[[ INPUT RECORDS open ]]
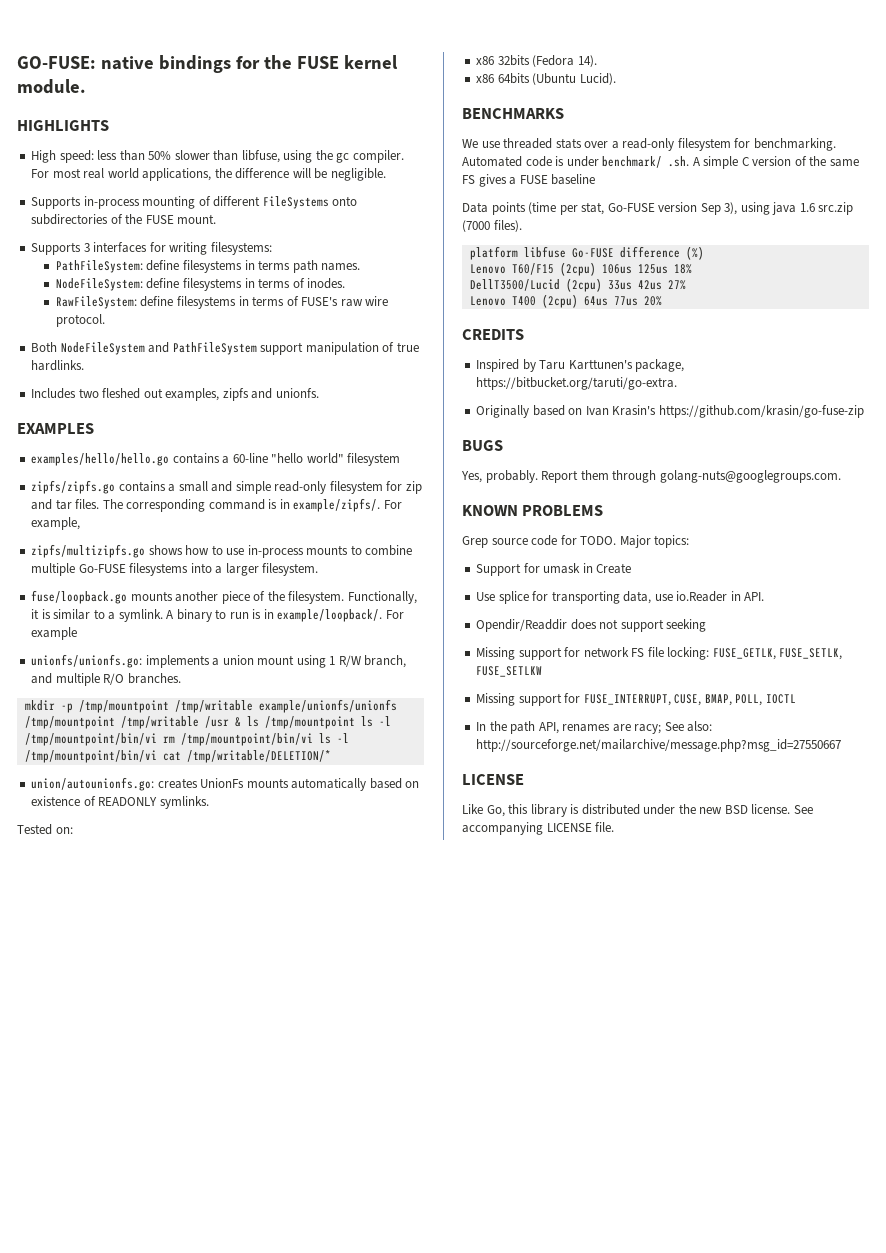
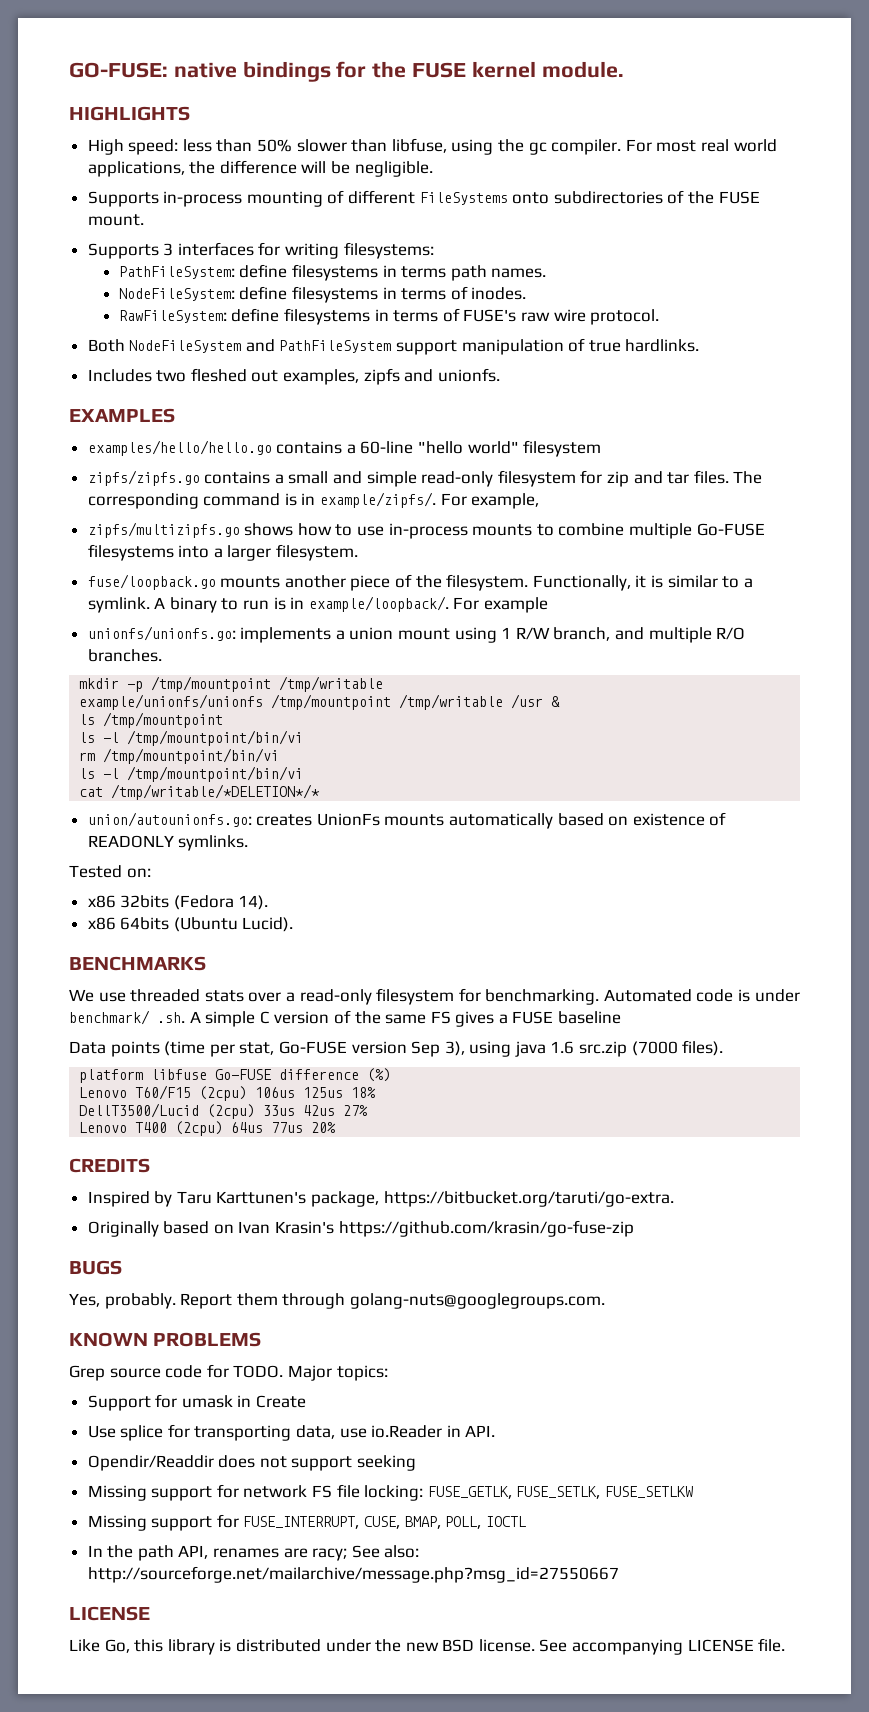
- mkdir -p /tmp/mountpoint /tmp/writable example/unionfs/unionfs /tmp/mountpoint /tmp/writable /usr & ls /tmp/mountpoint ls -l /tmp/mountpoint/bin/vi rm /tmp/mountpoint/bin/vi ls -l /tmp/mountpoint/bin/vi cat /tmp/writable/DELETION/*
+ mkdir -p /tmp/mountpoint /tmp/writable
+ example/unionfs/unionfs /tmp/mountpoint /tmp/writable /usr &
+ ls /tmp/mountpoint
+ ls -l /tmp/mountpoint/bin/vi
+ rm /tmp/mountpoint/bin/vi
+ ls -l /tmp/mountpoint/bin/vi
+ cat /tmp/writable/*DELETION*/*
[[ INPUT RECORDS closed ]]
[[ INPUT RECORDS open ]]
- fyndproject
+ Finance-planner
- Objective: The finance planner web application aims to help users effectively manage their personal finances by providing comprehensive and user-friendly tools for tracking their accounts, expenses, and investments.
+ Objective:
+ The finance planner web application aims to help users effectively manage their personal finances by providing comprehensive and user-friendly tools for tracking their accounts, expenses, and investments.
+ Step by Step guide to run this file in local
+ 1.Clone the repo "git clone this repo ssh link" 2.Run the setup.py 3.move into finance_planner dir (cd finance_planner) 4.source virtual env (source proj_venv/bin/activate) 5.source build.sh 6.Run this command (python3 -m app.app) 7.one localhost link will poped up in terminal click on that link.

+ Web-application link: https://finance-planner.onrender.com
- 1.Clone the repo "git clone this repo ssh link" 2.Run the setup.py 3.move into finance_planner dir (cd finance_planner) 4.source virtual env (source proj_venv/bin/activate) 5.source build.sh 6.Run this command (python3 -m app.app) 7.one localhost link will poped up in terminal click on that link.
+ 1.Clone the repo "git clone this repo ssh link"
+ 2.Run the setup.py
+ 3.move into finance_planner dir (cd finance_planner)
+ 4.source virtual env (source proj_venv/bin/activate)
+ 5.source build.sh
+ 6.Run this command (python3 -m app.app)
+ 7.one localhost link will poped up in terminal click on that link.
[[ INPUT RECORDS closed ]]
## WHAT TO PRODUCE
Where the string "link" appears in a line of the listing, copy that line.

## EXPECTED ANSWER
+ 1.Clone the repo "git clone this repo ssh link" 2.Run the setup.py 3.move into finance_planner dir (cd finance_planner) 4.source virtual env (source proj_venv/bin/activate) 5.source build.sh 6.Run this command (python3 -m app.app) 7.one localhost link will poped up in terminal click on that link.
+ Web-application link: https://finance-planner.onrender.com
- 1.Clone the repo "git clone this repo ssh link" 2.Run the setup.py 3.move into finance_planner dir (cd finance_planner) 4.source virtual env (source proj_venv/bin/activate) 5.source build.sh 6.Run this command (python3 -m app.app) 7.one localhost link will poped up in terminal click on that link.
+ 1.Clone the repo "git clone this repo ssh link"
+ 7.one localhost link will poped up in terminal click on that link.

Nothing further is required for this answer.